◆ Data supplied:

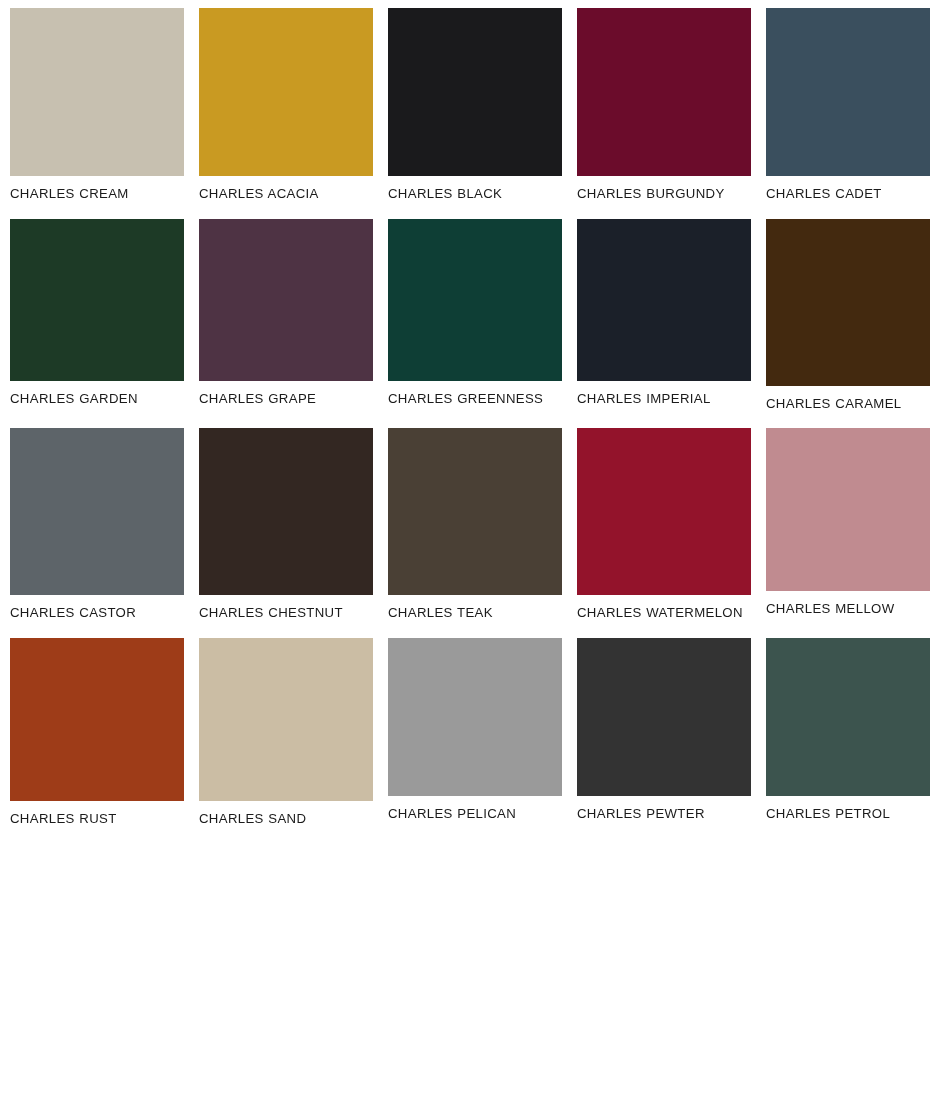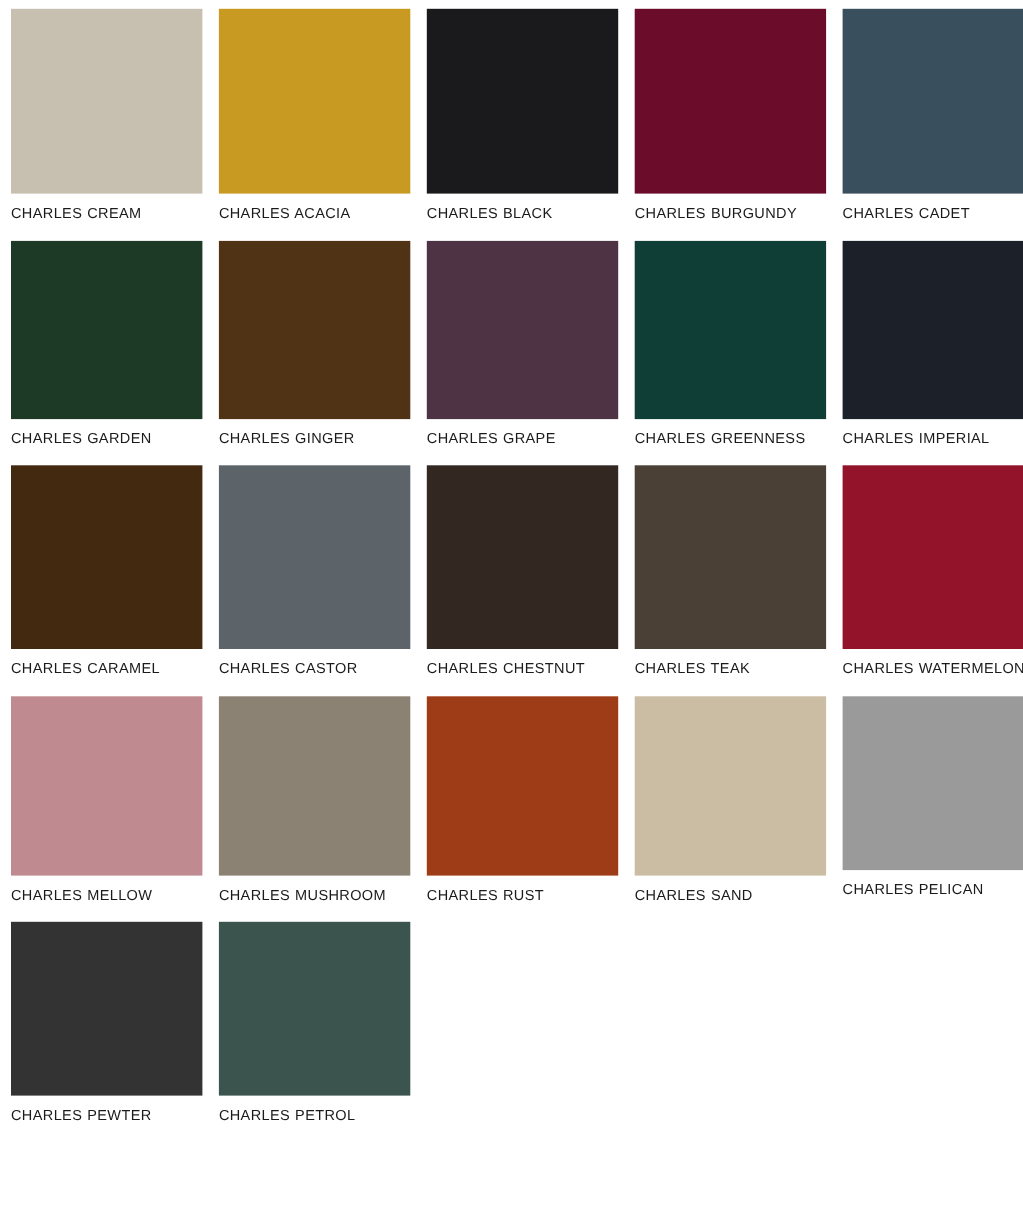--- a/index.html
+++ b/index.html
@@ -81,10 +81,6 @@
       <span class="swatch-label">CHARLES GARDEN</span>
     </div>
     <div class="swatch-cell row-2">
-      <span class="swatch-chip" style="background-color: rgb(79, 51, 20);"></span>
-      <span class="swatch-label">CHARLES GINGER</span>
-    </div>
-    <div class="swatch-cell row-2">
       <span class="swatch-chip" style="background-color: rgb(78, 51, 68);"></span>
       <span class="swatch-label">CHARLES GRAPE</span>
     </div>

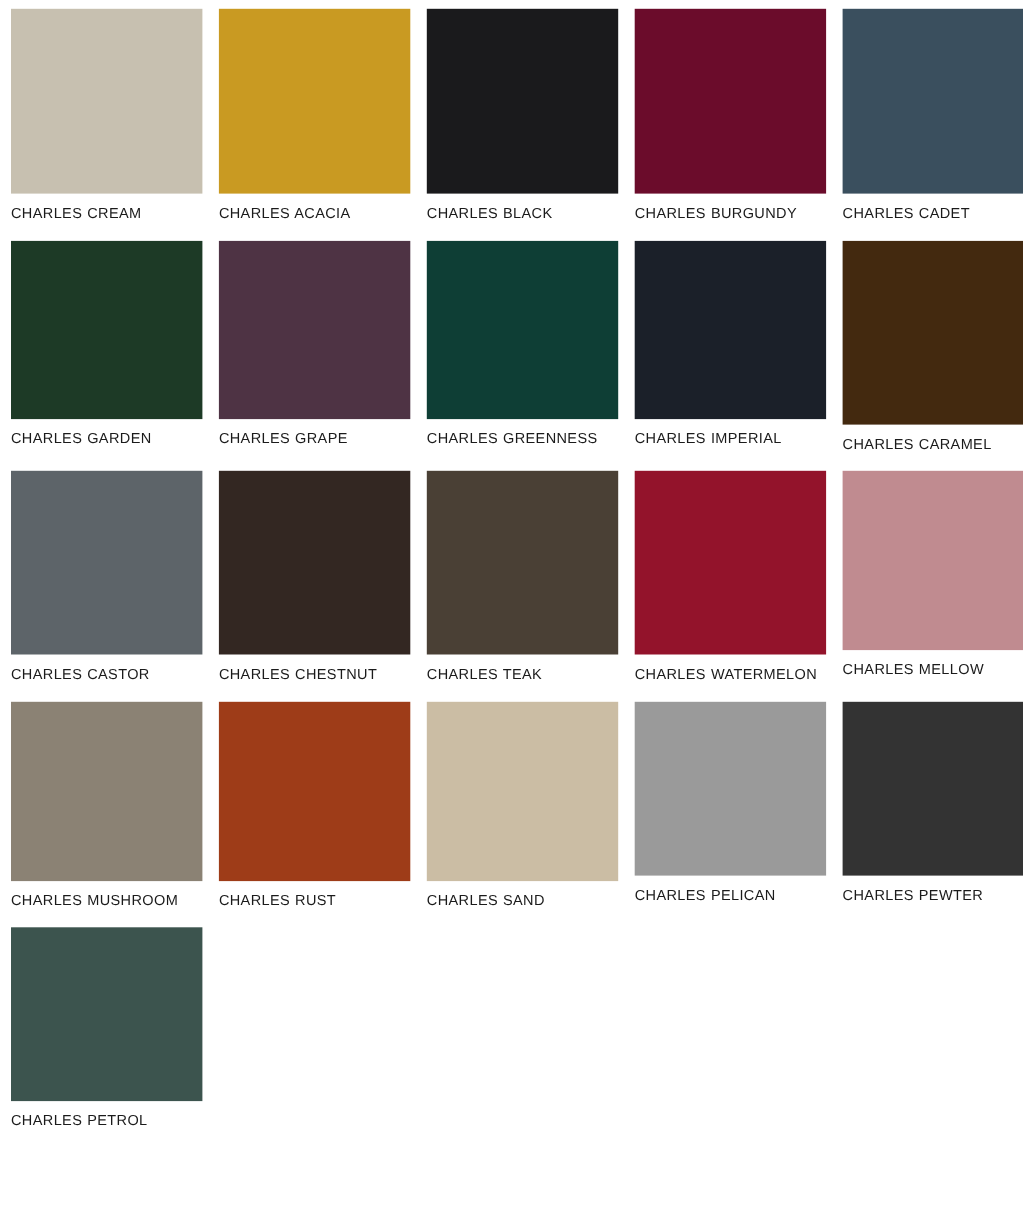--- a/index.html
+++ b/index.html
@@ -117,10 +117,6 @@
       <span class="swatch-label">CHARLES MELLOW</span>
     </div>
     <div class="swatch-cell row-4">
-      <span class="swatch-chip" style="background-color: rgb(139, 130, 116);"></span>
-      <span class="swatch-label">CHARLES MUSHROOM</span>
-    </div>
-    <div class="swatch-cell row-4">
       <span class="swatch-chip" style="background-color: rgb(158, 60, 24);"></span>
       <span class="swatch-label">CHARLES RUST</span>
     </div>

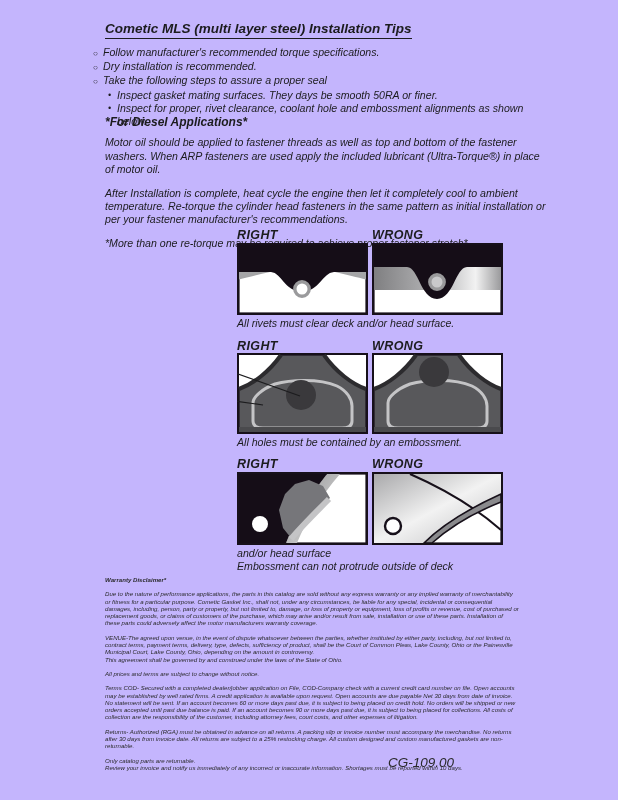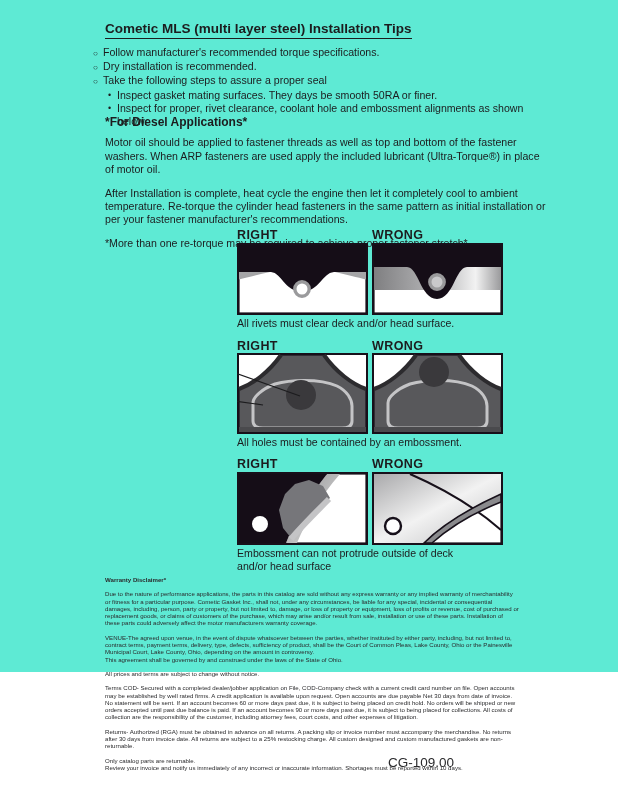--- a/index.html
+++ b/index.html
@@ -4,7 +4,7 @@
 <style>
   html,body{margin:0;padding:0;background:#ffffff;}
   body{width:618px;height:800px;position:relative;font-family:"Liberation Sans",sans-serif;color:#1c1c1e;overflow:hidden;}
-  .page{position:absolute;left:0;top:0;width:618px;height:672px;background:#5eead4;}
+  .page{position:absolute;left:0;top:0;width:618px;height:800px;background:#c4b5fd;font-style:italic;}
 
   .title{position:absolute;left:105px;top:21px;font-size:13.5px;font-weight:bold;border-bottom:1.6px solid #1c1c1e;padding-bottom:2px;}
 

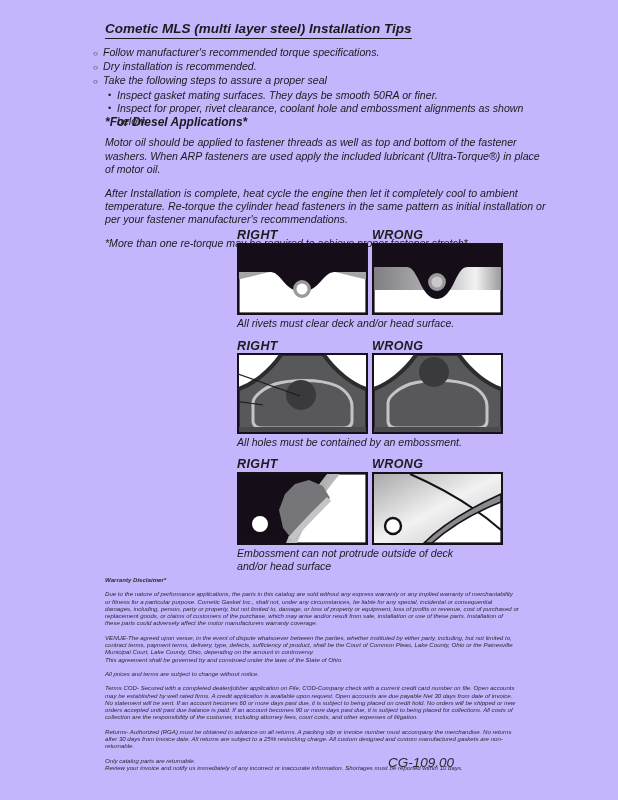--- a/index.html
+++ b/index.html
@@ -181,8 +181,8 @@
         </svg>
       </div>
       <div class="dg-caption">
+        <div>and/or head surface</div>
         <div>Embossment can not protrude outside of deck</div>
-        <div>and/or head surface</div>
       </div>
     </div>
   </div>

◆ Exercise directions: Write all the entries again word for word, minus the pictures.

◆ Problem solution:
--- a/index.html
+++ b/index.html
@@ -81,10 +81,6 @@
       <span class="swatch-label">CHARLES GARDEN</span>
     </div>
     <div class="swatch-cell row-2">
-      <span class="swatch-chip" style="background-color: rgb(79, 51, 20);"></span>
-      <span class="swatch-label">CHARLES GINGER</span>
-    </div>
-    <div class="swatch-cell row-2">
       <span class="swatch-chip" style="background-color: rgb(78, 51, 68);"></span>
       <span class="swatch-label">CHARLES GRAPE</span>
     </div>

--- a/index.html
+++ b/index.html
@@ -117,10 +117,6 @@
       <span class="swatch-label">CHARLES MELLOW</span>
     </div>
     <div class="swatch-cell row-4">
-      <span class="swatch-chip" style="background-color: rgb(139, 130, 116);"></span>
-      <span class="swatch-label">CHARLES MUSHROOM</span>
-    </div>
-    <div class="swatch-cell row-4">
       <span class="swatch-chip" style="background-color: rgb(158, 60, 24);"></span>
       <span class="swatch-label">CHARLES RUST</span>
     </div>

--- a/index.html
+++ b/index.html
@@ -4,7 +4,7 @@
 <style>
   html,body{margin:0;padding:0;background:#ffffff;}
   body{width:618px;height:800px;position:relative;font-family:"Liberation Sans",sans-serif;color:#1c1c1e;overflow:hidden;}
-  .page{position:absolute;left:0;top:0;width:618px;height:672px;background:#5eead4;}
+  .page{position:absolute;left:0;top:0;width:618px;height:800px;background:#c4b5fd;font-style:italic;}
 
   .title{position:absolute;left:105px;top:21px;font-size:13.5px;font-weight:bold;border-bottom:1.6px solid #1c1c1e;padding-bottom:2px;}
 

--- a/index.html
+++ b/index.html
@@ -181,8 +181,8 @@
         </svg>
       </div>
       <div class="dg-caption">
+        <div>and/or head surface</div>
         <div>Embossment can not protrude outside of deck</div>
-        <div>and/or head surface</div>
       </div>
     </div>
   </div>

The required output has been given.